** Opening RECORDS FOR THE EXERCISE block **
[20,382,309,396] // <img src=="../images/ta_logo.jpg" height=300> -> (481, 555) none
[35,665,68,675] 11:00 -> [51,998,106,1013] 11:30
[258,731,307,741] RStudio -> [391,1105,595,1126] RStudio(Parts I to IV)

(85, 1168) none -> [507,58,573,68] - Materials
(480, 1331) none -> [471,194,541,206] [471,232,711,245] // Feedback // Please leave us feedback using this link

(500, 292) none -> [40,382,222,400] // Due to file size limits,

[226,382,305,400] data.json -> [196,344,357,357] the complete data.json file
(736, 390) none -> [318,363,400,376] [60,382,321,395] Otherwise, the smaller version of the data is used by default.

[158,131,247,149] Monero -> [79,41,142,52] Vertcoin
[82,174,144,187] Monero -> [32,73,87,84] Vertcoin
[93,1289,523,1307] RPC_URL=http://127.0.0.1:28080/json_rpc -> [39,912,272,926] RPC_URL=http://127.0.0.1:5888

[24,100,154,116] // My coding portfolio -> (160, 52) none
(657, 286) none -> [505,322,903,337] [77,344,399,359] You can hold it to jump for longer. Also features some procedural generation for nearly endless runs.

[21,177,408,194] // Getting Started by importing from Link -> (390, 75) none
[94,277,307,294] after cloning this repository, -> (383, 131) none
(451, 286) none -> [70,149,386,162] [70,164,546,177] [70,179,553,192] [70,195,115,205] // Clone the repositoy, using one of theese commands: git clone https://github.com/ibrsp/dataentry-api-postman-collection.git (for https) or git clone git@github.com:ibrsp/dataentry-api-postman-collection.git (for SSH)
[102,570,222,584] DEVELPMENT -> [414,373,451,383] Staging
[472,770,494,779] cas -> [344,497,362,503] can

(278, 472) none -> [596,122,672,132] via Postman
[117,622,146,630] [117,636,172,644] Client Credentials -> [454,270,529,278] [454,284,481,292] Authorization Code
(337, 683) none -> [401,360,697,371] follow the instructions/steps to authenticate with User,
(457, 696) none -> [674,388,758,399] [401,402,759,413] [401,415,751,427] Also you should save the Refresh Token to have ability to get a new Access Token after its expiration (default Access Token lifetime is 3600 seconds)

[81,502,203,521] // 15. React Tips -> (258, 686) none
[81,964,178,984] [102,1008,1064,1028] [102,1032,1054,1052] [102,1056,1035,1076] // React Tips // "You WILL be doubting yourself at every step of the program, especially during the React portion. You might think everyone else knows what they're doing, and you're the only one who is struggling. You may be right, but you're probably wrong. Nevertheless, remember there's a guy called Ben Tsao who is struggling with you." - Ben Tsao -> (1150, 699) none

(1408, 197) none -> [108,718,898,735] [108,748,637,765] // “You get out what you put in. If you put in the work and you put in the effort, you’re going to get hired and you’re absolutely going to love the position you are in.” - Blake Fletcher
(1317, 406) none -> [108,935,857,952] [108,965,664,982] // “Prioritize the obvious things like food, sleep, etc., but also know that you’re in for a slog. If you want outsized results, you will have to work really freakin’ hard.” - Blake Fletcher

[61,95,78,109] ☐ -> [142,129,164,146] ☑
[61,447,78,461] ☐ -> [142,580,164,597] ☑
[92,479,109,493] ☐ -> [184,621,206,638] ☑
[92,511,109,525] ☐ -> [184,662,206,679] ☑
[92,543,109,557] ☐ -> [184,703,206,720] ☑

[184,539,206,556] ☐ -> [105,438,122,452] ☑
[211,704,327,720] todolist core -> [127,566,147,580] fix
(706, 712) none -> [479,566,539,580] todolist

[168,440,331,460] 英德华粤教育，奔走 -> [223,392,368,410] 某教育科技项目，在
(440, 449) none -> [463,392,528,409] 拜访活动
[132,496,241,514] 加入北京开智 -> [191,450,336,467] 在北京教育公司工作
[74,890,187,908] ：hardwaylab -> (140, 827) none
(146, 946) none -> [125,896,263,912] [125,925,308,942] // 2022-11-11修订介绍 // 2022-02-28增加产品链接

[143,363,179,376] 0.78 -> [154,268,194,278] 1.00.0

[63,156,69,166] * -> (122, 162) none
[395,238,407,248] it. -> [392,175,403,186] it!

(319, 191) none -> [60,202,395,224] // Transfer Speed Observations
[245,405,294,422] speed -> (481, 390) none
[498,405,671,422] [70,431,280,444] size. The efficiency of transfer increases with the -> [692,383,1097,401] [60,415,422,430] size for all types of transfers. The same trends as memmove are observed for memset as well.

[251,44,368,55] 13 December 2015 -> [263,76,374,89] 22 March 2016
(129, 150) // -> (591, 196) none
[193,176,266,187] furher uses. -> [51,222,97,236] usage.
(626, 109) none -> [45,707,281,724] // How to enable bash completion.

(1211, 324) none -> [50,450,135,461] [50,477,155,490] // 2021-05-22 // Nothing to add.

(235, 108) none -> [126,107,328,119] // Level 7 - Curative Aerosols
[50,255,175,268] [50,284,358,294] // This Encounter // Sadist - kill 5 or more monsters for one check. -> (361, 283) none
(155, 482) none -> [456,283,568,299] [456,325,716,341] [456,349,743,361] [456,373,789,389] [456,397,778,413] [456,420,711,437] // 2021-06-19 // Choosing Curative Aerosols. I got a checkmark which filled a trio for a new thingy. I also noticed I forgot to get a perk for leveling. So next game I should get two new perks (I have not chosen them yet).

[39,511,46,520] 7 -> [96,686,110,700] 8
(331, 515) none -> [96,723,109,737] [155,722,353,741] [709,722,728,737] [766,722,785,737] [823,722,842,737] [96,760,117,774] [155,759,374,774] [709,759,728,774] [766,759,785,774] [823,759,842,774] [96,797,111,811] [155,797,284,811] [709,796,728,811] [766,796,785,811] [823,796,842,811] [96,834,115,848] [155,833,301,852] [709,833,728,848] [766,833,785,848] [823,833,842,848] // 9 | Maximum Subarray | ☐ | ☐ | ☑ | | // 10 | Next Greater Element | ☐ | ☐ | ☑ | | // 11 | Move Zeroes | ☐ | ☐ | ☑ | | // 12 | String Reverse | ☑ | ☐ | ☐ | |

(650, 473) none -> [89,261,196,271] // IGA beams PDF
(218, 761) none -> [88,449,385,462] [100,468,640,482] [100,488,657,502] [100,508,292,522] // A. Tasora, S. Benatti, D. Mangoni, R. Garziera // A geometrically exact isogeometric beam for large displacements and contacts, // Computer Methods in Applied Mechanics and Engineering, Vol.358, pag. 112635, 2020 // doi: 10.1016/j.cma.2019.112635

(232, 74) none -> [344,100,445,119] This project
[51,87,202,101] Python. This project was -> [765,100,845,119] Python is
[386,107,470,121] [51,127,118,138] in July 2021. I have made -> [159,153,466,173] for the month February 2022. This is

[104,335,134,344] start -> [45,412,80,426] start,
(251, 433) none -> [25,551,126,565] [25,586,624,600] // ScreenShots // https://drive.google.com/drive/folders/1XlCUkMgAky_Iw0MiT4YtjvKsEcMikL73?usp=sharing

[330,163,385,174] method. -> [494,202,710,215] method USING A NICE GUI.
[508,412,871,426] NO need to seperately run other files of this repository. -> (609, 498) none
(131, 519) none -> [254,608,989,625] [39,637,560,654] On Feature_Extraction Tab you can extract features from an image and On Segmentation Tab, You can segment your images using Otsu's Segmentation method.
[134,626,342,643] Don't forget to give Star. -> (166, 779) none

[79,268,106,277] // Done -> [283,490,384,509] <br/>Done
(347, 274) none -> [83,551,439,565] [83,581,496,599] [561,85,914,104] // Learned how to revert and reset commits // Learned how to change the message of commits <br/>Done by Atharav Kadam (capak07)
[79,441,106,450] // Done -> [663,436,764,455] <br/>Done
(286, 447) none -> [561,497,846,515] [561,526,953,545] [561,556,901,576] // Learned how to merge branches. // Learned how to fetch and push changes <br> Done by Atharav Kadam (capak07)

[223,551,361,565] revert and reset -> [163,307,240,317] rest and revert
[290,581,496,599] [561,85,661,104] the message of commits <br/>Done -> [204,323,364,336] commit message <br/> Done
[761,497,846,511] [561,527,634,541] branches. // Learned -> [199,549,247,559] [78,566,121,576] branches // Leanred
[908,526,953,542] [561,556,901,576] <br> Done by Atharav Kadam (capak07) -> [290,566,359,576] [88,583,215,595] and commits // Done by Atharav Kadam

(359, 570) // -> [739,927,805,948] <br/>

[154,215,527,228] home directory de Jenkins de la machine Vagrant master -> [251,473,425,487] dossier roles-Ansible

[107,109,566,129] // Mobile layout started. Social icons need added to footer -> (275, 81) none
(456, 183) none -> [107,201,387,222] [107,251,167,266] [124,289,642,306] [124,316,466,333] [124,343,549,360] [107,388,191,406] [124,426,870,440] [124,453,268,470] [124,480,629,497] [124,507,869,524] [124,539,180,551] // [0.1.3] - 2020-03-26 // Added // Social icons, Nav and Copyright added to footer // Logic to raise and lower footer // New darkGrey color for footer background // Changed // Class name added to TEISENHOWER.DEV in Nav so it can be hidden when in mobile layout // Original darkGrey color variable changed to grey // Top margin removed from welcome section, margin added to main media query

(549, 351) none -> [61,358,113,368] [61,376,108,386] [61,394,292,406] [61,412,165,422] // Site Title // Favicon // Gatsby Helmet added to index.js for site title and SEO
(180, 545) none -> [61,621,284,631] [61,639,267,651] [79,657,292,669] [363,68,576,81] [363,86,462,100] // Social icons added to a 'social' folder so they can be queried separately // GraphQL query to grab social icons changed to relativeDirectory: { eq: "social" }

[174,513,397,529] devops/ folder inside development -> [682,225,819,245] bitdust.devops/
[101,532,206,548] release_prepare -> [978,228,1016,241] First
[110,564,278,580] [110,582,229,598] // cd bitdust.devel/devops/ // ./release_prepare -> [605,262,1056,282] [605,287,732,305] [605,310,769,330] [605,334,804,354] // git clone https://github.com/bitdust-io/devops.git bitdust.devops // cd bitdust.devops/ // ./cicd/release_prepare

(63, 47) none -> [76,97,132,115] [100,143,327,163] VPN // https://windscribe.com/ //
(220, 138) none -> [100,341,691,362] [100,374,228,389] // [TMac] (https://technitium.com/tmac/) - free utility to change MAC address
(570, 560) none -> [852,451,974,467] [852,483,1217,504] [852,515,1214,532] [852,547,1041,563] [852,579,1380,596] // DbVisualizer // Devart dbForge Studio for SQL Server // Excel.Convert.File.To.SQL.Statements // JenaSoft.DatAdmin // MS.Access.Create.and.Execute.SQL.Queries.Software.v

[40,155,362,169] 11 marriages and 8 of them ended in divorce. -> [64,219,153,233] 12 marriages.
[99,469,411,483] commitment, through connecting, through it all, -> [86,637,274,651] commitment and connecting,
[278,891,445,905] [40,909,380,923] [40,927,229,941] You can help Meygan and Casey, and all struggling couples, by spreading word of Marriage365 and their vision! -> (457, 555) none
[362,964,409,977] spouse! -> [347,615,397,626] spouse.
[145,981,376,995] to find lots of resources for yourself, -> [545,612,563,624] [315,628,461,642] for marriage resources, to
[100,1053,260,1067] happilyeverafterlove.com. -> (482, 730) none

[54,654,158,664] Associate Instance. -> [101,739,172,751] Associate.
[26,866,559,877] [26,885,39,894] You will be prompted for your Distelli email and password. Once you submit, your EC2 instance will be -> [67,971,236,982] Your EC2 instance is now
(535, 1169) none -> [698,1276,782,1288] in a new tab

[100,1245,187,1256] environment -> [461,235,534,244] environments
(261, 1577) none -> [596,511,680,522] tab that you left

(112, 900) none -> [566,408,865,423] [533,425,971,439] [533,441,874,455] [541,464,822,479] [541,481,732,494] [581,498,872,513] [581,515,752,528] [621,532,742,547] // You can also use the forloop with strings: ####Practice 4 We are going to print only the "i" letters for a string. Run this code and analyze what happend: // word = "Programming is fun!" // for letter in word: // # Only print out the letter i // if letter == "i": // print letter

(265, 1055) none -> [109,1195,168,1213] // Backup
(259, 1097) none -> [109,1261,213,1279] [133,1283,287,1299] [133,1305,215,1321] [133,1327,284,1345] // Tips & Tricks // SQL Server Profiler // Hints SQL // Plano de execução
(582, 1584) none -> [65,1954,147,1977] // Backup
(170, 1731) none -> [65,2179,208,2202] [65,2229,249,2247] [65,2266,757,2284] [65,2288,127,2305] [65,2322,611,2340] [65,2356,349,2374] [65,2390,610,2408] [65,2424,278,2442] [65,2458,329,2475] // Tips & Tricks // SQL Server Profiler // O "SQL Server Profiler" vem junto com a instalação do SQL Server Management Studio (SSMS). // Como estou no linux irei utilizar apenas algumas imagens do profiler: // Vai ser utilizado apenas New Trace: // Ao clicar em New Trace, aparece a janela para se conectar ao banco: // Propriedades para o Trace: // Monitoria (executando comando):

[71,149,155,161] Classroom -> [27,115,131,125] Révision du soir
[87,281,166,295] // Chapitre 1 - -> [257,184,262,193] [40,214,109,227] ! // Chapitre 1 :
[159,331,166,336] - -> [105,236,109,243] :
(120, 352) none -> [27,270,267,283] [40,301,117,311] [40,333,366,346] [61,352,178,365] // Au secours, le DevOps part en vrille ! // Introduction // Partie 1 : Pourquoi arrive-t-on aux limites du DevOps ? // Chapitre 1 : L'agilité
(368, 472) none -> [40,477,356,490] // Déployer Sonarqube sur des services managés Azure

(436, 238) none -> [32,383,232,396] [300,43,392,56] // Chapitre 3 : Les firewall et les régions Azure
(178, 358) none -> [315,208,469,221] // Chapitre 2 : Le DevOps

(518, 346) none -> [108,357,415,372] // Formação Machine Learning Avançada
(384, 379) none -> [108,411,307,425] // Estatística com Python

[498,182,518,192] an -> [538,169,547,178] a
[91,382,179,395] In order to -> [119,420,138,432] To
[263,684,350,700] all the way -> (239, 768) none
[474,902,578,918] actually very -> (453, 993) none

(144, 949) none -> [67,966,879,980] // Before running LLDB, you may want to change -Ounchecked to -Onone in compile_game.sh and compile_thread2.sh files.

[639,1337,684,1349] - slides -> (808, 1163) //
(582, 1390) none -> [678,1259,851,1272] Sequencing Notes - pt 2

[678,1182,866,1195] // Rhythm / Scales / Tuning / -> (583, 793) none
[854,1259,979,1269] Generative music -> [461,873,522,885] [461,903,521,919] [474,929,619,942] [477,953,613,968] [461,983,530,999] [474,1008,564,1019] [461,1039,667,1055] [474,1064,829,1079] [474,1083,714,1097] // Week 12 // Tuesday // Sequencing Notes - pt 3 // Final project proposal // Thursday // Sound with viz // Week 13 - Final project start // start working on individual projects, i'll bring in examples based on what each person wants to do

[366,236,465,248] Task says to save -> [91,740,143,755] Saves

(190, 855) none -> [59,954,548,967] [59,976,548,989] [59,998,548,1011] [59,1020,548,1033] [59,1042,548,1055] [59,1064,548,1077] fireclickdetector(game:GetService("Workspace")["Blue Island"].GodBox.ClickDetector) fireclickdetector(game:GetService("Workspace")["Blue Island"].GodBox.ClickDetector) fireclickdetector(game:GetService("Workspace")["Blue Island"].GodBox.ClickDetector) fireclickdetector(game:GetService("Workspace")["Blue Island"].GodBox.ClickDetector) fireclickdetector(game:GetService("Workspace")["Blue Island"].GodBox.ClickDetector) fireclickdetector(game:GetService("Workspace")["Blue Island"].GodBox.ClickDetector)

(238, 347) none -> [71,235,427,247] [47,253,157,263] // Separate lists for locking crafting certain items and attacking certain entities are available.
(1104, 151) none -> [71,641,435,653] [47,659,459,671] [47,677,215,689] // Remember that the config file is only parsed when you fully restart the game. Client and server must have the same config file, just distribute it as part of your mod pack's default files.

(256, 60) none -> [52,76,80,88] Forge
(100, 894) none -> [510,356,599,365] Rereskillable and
** Closing RECORDS FOR THE EXERCISE block **
• REQUIRED ACTION:
With the line holding "[81,964,178,984] [102,1008,1064,1028] [102,1032,1054,1052]" as the first and the line holding "[74,890,187,908] ：hardwaylab ->" as the last, set down that range of the entries above exactly, and nothing else.

• FINISHED EXERCISE:
[81,964,178,984] [102,1008,1064,1028] [102,1032,1054,1052] [102,1056,1035,1076] // React Tips // "You WILL be doubting yourself at every step of the program, especially during the React portion. You might think everyone else knows what they're doing, and you're the only one who is struggling. You may be right, but you're probably wrong. Nevertheless, remember there's a guy called Ben Tsao who is struggling with you." - Ben Tsao -> (1150, 699) none

(1408, 197) none -> [108,718,898,735] [108,748,637,765] // “You get out what you put in. If you put in the work and you put in the effort, you’re going to get hired and you’re absolutely going to love the position you are in.” - Blake Fletcher
(1317, 406) none -> [108,935,857,952] [108,965,664,982] // “Prioritize the obvious things like food, sleep, etc., but also know that you’re in for a slog. If you want outsized results, you will have to work really freakin’ hard.” - Blake Fletcher

[61,95,78,109] ☐ -> [142,129,164,146] ☑
[61,447,78,461] ☐ -> [142,580,164,597] ☑
[92,479,109,493] ☐ -> [184,621,206,638] ☑
[92,511,109,525] ☐ -> [184,662,206,679] ☑
[92,543,109,557] ☐ -> [184,703,206,720] ☑

[184,539,206,556] ☐ -> [105,438,122,452] ☑
[211,704,327,720] todolist core -> [127,566,147,580] fix
(706, 712) none -> [479,566,539,580] todolist

[168,440,331,460] 英德华粤教育，奔走 -> [223,392,368,410] 某教育科技项目，在
(440, 449) none -> [463,392,528,409] 拜访活动
[132,496,241,514] 加入北京开智 -> [191,450,336,467] 在北京教育公司工作
[74,890,187,908] ：hardwaylab -> (140, 827) none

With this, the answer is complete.